Anti-abortion activist Alveda King used her Independence Day-related column — published July 3 at CNSNews.com, which managed to avoid gracing her with the false “Dr.” title, because her doctorate is honorary and not earned — to make a decidedly partisan political statement. First, she lashed out at Democratic presidential candidates advocating reparations for blacks:
Currently, presidential candidate Marianne Williamson is most fervently backing reparations. The self-help guru and spiritual adviser wants to set aside $200 billion to $500 billion for a reparations program. She’s not offering to foot the bill personally.
Meanwhile, Senator and presidential hopeful Elizabeth Warren is rooting for reparations for Blacks, Native Americans and Gays. The other candidates running against President Trump, including Senators Corey Booker and Kirsten Gillibrand, are also backing tax-payer funded reparations for descendants of former American slaves.
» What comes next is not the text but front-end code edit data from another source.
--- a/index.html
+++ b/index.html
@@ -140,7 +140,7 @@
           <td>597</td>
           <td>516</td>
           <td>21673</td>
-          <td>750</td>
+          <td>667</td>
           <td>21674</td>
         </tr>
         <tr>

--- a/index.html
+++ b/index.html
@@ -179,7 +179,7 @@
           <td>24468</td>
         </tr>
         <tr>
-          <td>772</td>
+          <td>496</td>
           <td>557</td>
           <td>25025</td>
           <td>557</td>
All of these candidates are fully in favor of tax-payer funded abortion laws that help to disproportionately kill the very population they say they are trying to repair. How can you repair people by aborting them?
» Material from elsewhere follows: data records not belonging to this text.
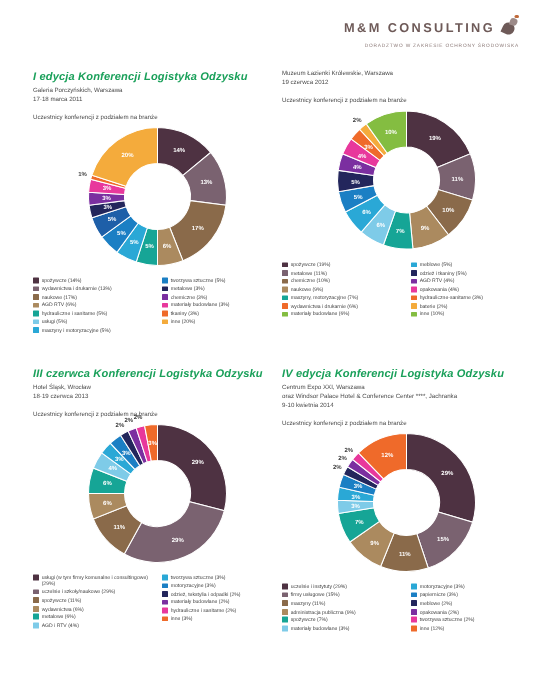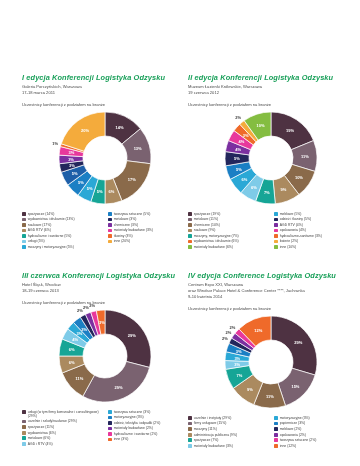--- a/index.html
+++ b/index.html
@@ -88,6 +88,12 @@
 
 <div class="page">
 
+  <div class="brand">
+    <div>
+      <span class="brand-main">M&amp;M CONSULTING</span><span class="brand-mark"><span class="b1"></span><span class="b2"></span><span class="b3"></span></span>
+    </div>
+    <div class="brand-sub">DORADZTWO W ZAKRESIE OCHRONY ŚRODOWISKA</div>
+  </div>
 
   <div class="panel p1">
     <div class="sec-title">I edycja Konferencji Logistyka Odzysku</div>

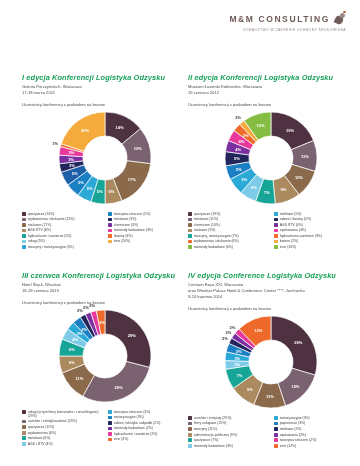--- a/index.html
+++ b/index.html
@@ -40,7 +40,7 @@
   }
 
   
-  .panel{position:absolute;width:166px;margin-top:27px;}
+  .panel{position:absolute;width:166px;}
   .p1{left:22px;top:46px;}
   .p2{left:188px;top:46px;}
   .p3{left:22px;top:244px;}

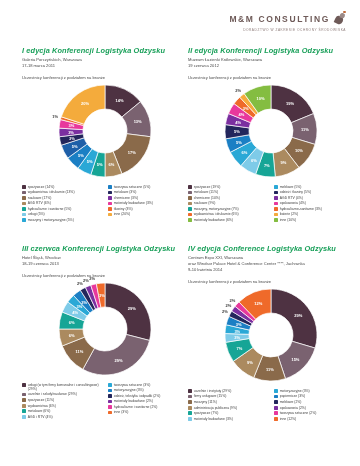--- a/index.html
+++ b/index.html
@@ -191,7 +191,6 @@
   </div>
 
   <div class="panel p2">
-    <div class="sec-title">II edycja Konferencji Logistyka Odzysku</div>
     <div class="sec-line">Muzeum Łazienki Królewskie, Warszawa</div>
     <div class="sec-line">19 czerwca 2012</div>
     <div class="sec-caption">Uczestnicy konferencji z podziałem na branże</div>

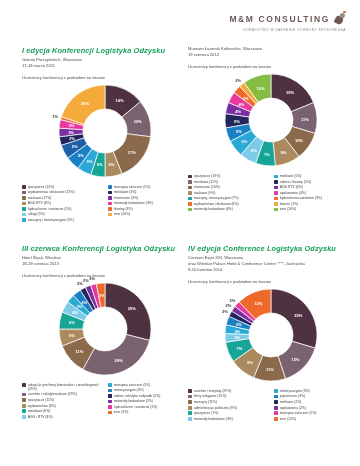--- a/index.html
+++ b/index.html
@@ -380,7 +380,7 @@
   </div>
 
   <div class="panel p4">
-    <div class="sec-title">IV edycja Conference Logistyka Odzysku</div>
+    <div class="sec-title">IV edycja Konferencji Logistyka Odzysku</div>
     <div class="sec-line">Centrum Expo XXI, Warszawa</div>
     <div class="sec-line">oraz Windsor Palace Hotel &amp; Conference Center ****, Jachranka</div>
     <div class="sec-line">9-10 kwietnia 2014</div>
King then diverted to praising the anti-abortion film “Maafa 21,” which she says “documents that, in the 1800s, ultra-wealthy white elitists financed the eugenics movement as a way to rid the country of freed blacks. It also documents the following: (a) this campaign has been in place every day since then; (b) it is still being carried out today; (c) it has inflicted demonstrable harm on the existing African-American community’s personal, societal, familial, financial and political well-being; (d) the plans for this effort – including its intentional targeting of this racial group – were widely publicized by those responsible; and (e) the [fruits of the] perpetrators still exist, [and] are easily identified and have enormous wealth in both cash and other assets.”
In fact, “Maafa 21” has been criticized for its selective and distorted reading of history, with one critic calling it “an exceedingly dishonest propaganda exercise, one that aims to convince African Americans that both family planning and evolutionary theory are part of a massive conspiracy against them.”
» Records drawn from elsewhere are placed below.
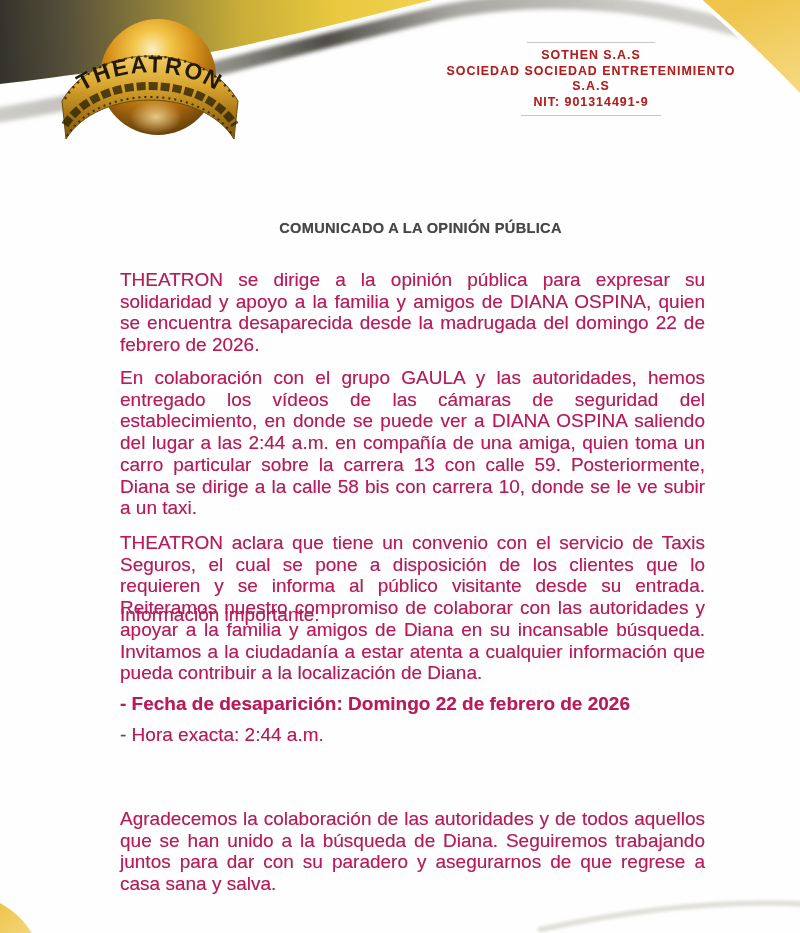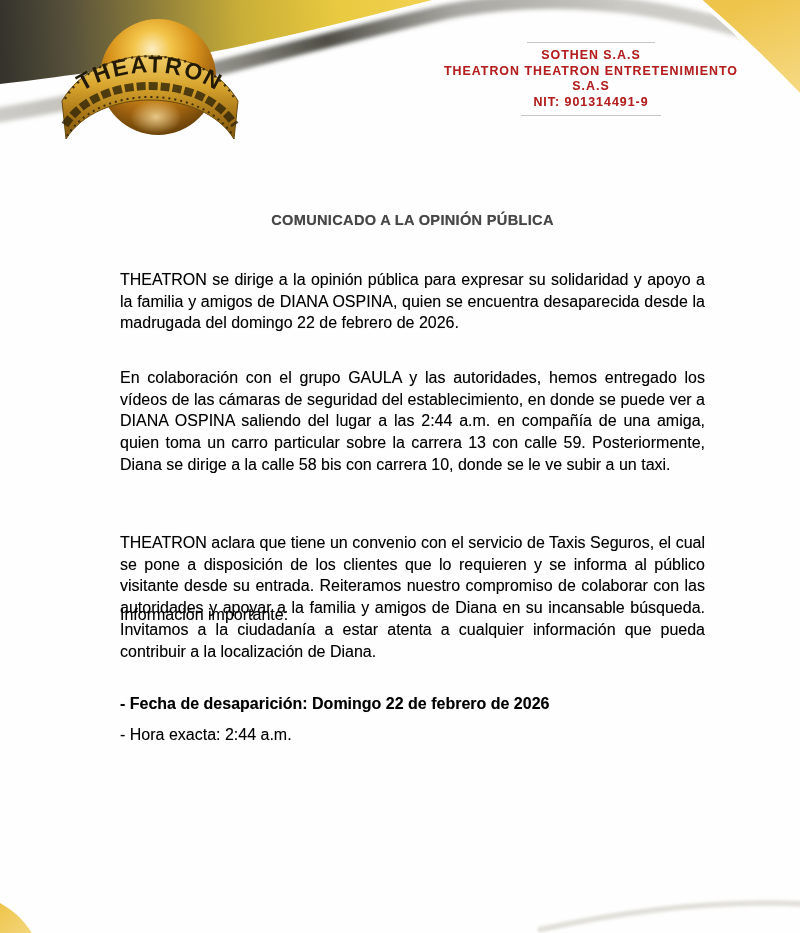--- a/index.html
+++ b/index.html
@@ -128,7 +128,7 @@
   <div class="company">
     <div class="rule rule-top"></div>
     <div>SOTHEN S.A.S</div>
-    <div>THEATRON THEATRON ENTRETENIMIENTO S.A.S</div>
+    <div>SOCIEDAD SOCIEDAD ENTRETENIMIENTO S.A.S</div>
     <div>NIT: 901314491-9</div>
     <div class="rule rule-bottom"></div>
   </div>

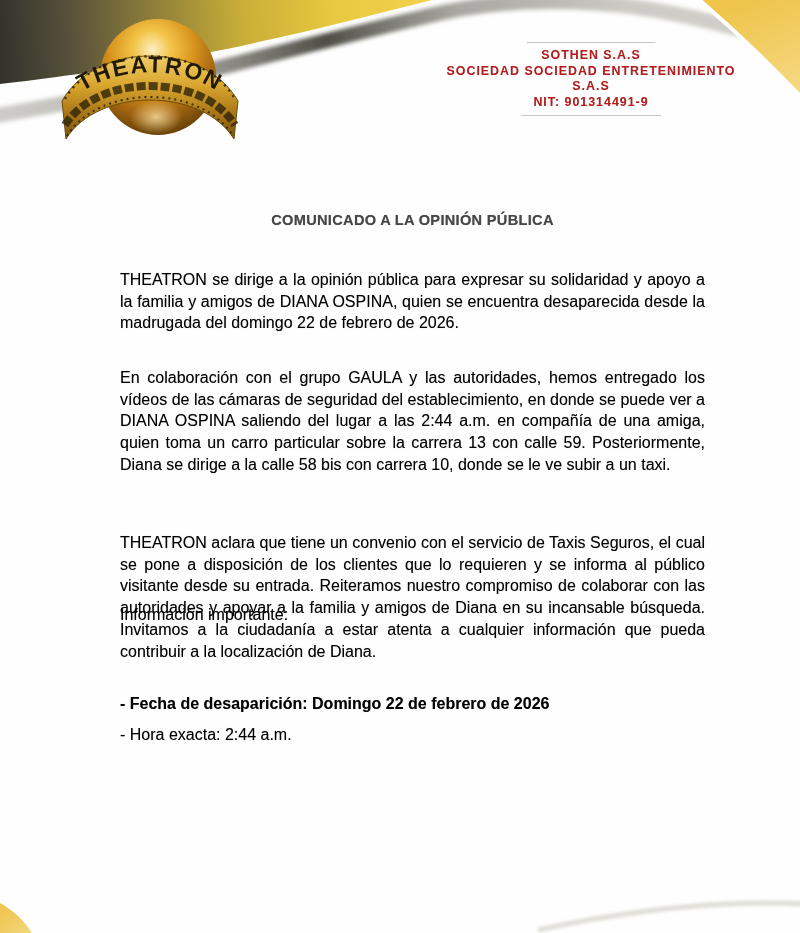--- a/index.html
+++ b/index.html
@@ -28,7 +28,7 @@
 
   
   .title{
-    position:absolute;top:212px;left:120px;width:585px;margin:0;
+    position:absolute;top:212px;left:120px;width:585px;margin:8px;
     text-align:center;font-size:14.6px;font-weight:bold;letter-spacing:.3px;
     color:#474747;text-shadow:0 0 .7px rgba(71,71,71,.6);
   }

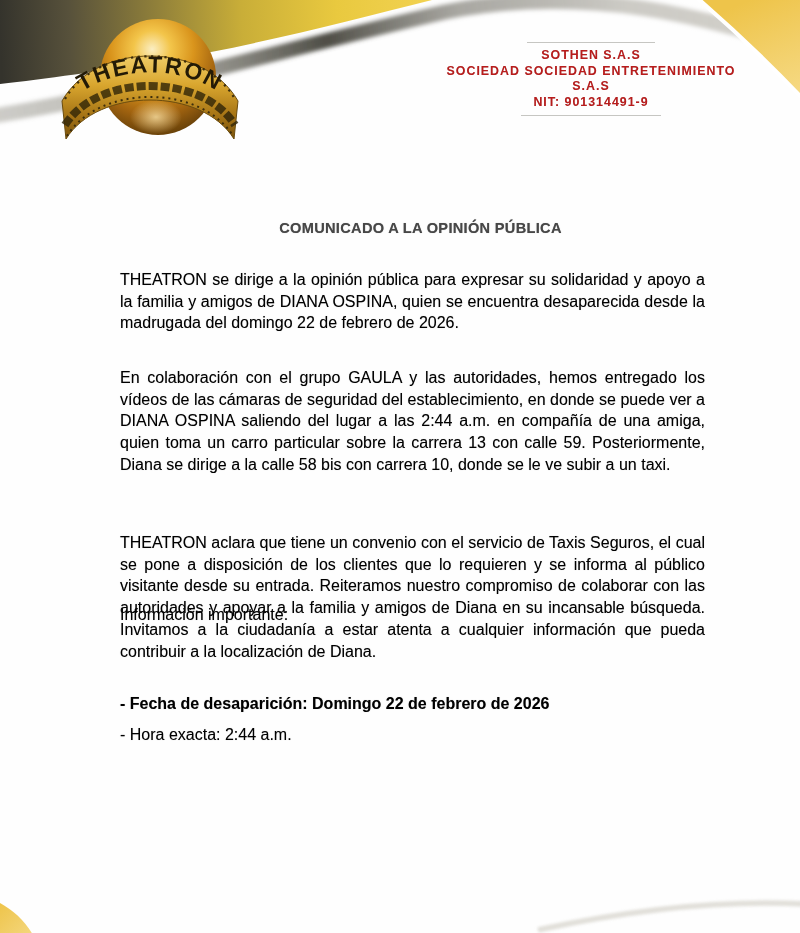--- a/index.html
+++ b/index.html
@@ -34,7 +34,7 @@
   }
   .para,.info-heading,.info-item{
     position:absolute;left:120px;width:585px;margin:0;
-    font-size:16px;line-height:21.7px;color:#000000;
+    font-size:19px;line-height:21.7px;color:#be185d;
     text-shadow:0 0 .7px rgba(79,79,79,.5);
   }
   .para{text-align:justify;}

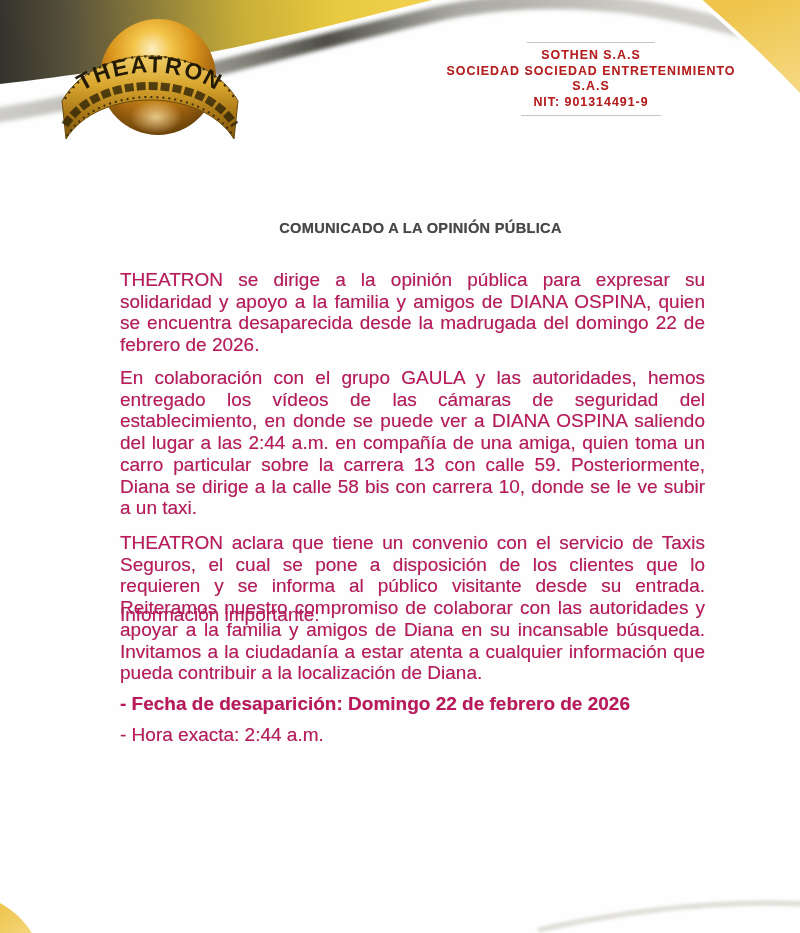--- a/index.html
+++ b/index.html
@@ -143,6 +143,7 @@
   <div class="info-item i1">- Fecha de desaparición: Domingo 22 de febrero de 2026</div>
   <div class="info-item i2">- Hora exacta: 2:44 a.m.</div>
 
+  <p class="para closing">Agradecemos la colaboración de las autoridades y de todos aquellos que se han unido a la búsqueda de Diana. Seguiremos trabajando juntos para dar con su paradero y asegurarnos de que regrese a casa sana y salva.</p>
 
   <svg class="bottom-art" width="800" height="60" viewBox="0 0 800 60">
     <defs>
Ultimately, though, King’s column is piece of pro-Trump propaganda. After praising Trump for opposing reparations, she writes:
Thinking back, I remember that while seeking the votes of the American people, President Trump asked African American voters an open-ended question: “What do you have to lose?” I remember following up on his question with this request to our very forward-thinking president: “Sir. Please tell us what we have to gain.”
Not only has President Trump told us, he has shown us gains in the job markets, for the sanctity of life, for religious freedom, through criminal justice reform, and so much more. America is on the mend.
Further, President Trump speaks to all Americans, including African Americans when he says, “[W]hether we are black, or brown, or white, we all bleed the same red blood” and that “[i]n America, we don’t worship government. We worship God.” From this perspective, goals that involve partnerships among the governments, private sector and people of faith would be a good start. If we are really listening, perhaps we will hear an invitation to seek God and not humans, and pray for the guidance for solutions to bring justice and the jubilee that will be required to make the wrongs right in America’s Reparations Saga.
King seems to be equating Trump with patriotism.